Zwar regelt das Gesetz eine Fiktionswirkung. Danach gilt ein schriftlicher Verwaltungsakt, der im Inland durch die Post übermittelt wird, am dritten Tag nach der Aufgabe zur Post als bekannt gegeben (§ 37 Abs.2 SGB X). Diese Fiktionswirkung ist hier aber nicht eingetreten, so das Sozialgericht. Denn dafür müsse der Tag, an dem der Bescheid zu Post aufgegeben wird, in den Akten vermerkt sein. In der Akte finde sich kein solcher Vermerk und ein Versand ergebe sich auch aus keinen sonstigen Umständen.

 

Wer sich auf den Zugang beruft, muss diesen beweisen

 

Dieser allgemeinen Regel folgend, kommt das Gericht zu dem Ergebnis, dass es der Arbeitsagentur nicht gelungen ist, den Zugang zu beweisen.

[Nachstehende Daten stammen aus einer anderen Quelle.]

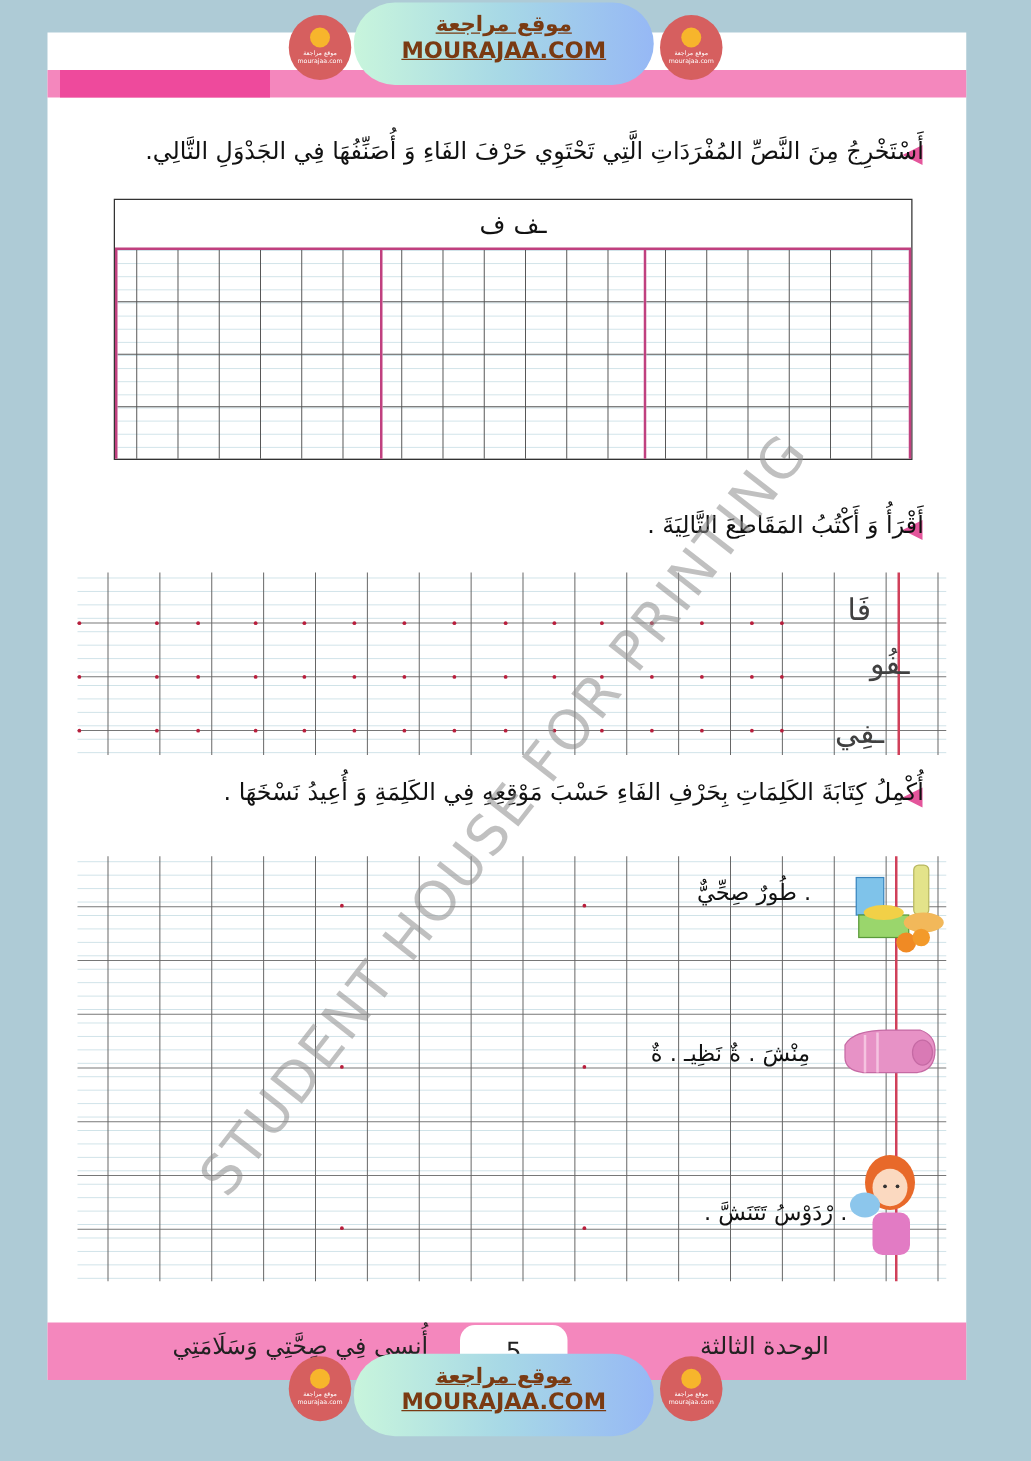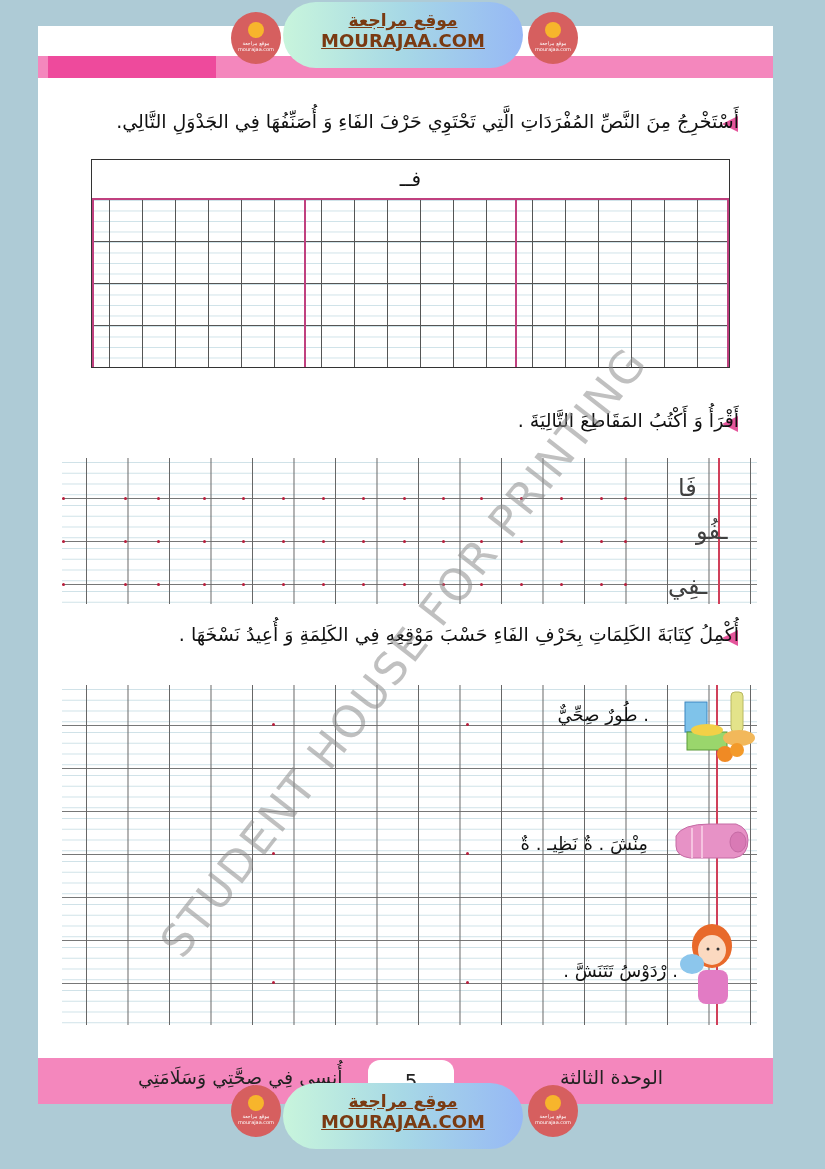"ـف ف" div { html: none -> <div>ـف ف</div> }
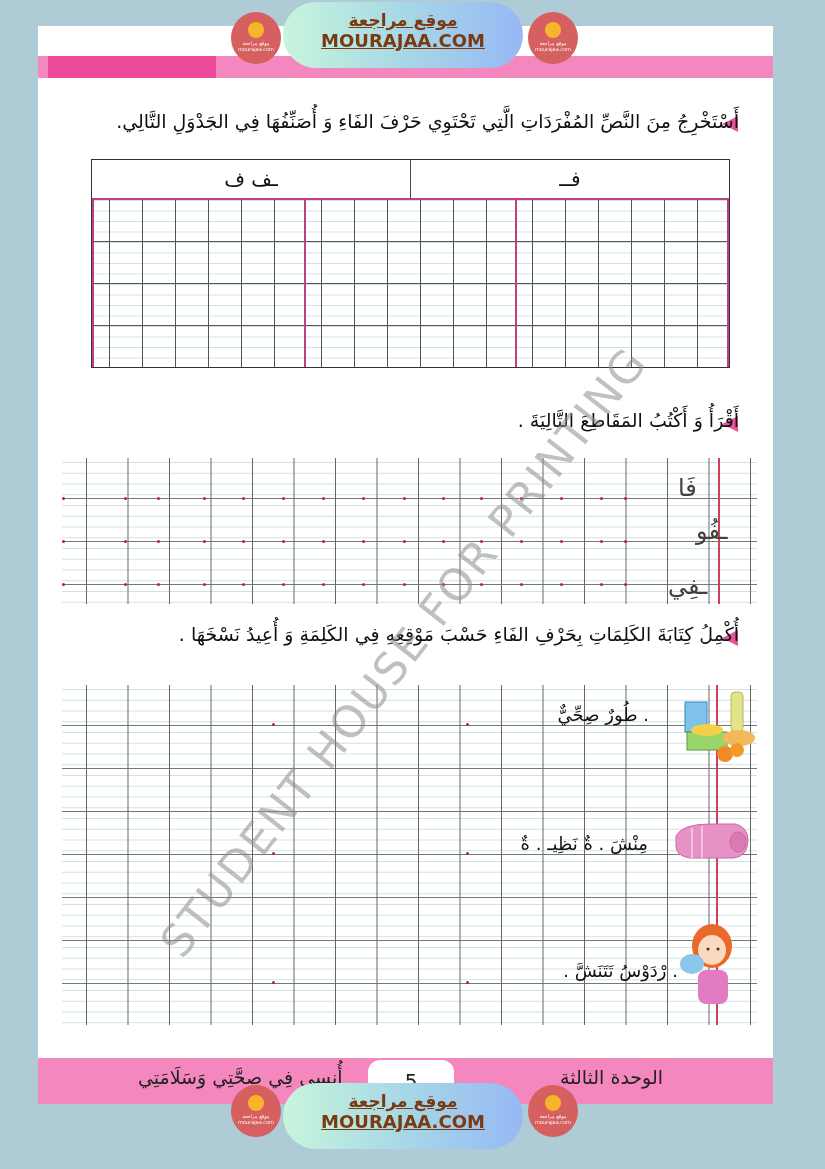"فــ" div { html: <div>فــ</div> -> none }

Nach der Verwaltungsakte wurde im April 2020 der streitgegenständliche Bescheid erneut an die Klägerin versandt. Dazu führte die Vertreterin der Agentur für Arbeit zwar aus, einen „Kopie"-Stempel nutze die Behörde nicht und es sei nur eine Kopie des Entwurfes erneut übersandt worden. Das ergab sich aber aus der Akte so nicht.

 

Der Anspruch auf Erstattung von Leistungen ist verjährt

 

Der Erstattungsanspruch verjährt in vier Jahren nach Ablauf des Kalenderjahres, in dem der Verwaltungsakt nach Absatz 3 unanfechtbar geworden ist (§ 50 Absatz 2 SGB X). Damit trat hier eine Verjährung zum 31. Dezember 2016 ein.

  

Davon geht auch das Sozialgericht aus. Die Klägerin muss die rund 730 €, die die Arbeitsagentur fordert, nicht zurückzahlen.

  

 

 

Rechtliche Grundlagen

§ 44 SGB X (Zehntes Sozialgesetzbuch)

§ 44 Rücknahme eines rechtswidrigen nicht begünstigenden Verwaltungsaktes
(1) Soweit sich im Einzelfall ergibt, dass bei Erlass eines Verwaltungsaktes das Recht unrichtig angewandt oder von einem Sachverhalt ausgegangen worden ist, der sich als unrichtig erweist, und soweit deshalb Sozialleistungen zu Unrecht nicht erbracht oder Beiträge zu Unrecht erhoben worden sind, ist der Verwaltungsakt, auch nachdem er unanfechtbar geworden ist, mit Wirkung für die Vergangenheit zurückzunehmen. Dies gilt nicht, wenn der Verwaltungsakt auf Angaben beruht, die der Betroffene vorsätzlich in wesentlicher Beziehung unrichtig oder unvollständig gemacht hat.
(2) Im Übrigen ist ein rechtswidriger nicht begünstigender Verwaltungsakt, auch nachdem er unanfechtbar geworden ist, ganz oder teilweise mit Wirkung für die Zukunft zurückzunehmen. Er kann auch für die Vergangenheit zurückgenommen werden.
(3) Über die Rücknahme entscheidet nach Unanfechtbarkeit des Verwaltungsaktes die zuständige Behörde; dies gilt auch dann, wenn der zurückzunehmende Verwaltungsakt von einer anderen Behörde erlassen worden ist.
(4) Ist ein Verwaltungsakt mit Wirkung für die Vergangenheit zurückgenommen worden, werden Sozialleistungen nach den Vorschriften der besonderen Teile dieses Gesetzbuches längstens für einen Zeitraum bis zu vier Jahren vor der Rücknahme erbracht. Dabei wird der Zeitpunkt der Rücknahme von Beginn des Jahres an gerechnet, in dem der Verwaltungsakt zurückgenommen wird. Erfolgt die Rücknahme auf Antrag, tritt bei der Berechnung des Zeitraumes, für den rückwirkend Leistungen zu erbringen sind, anstelle der Rücknahme der Antrag.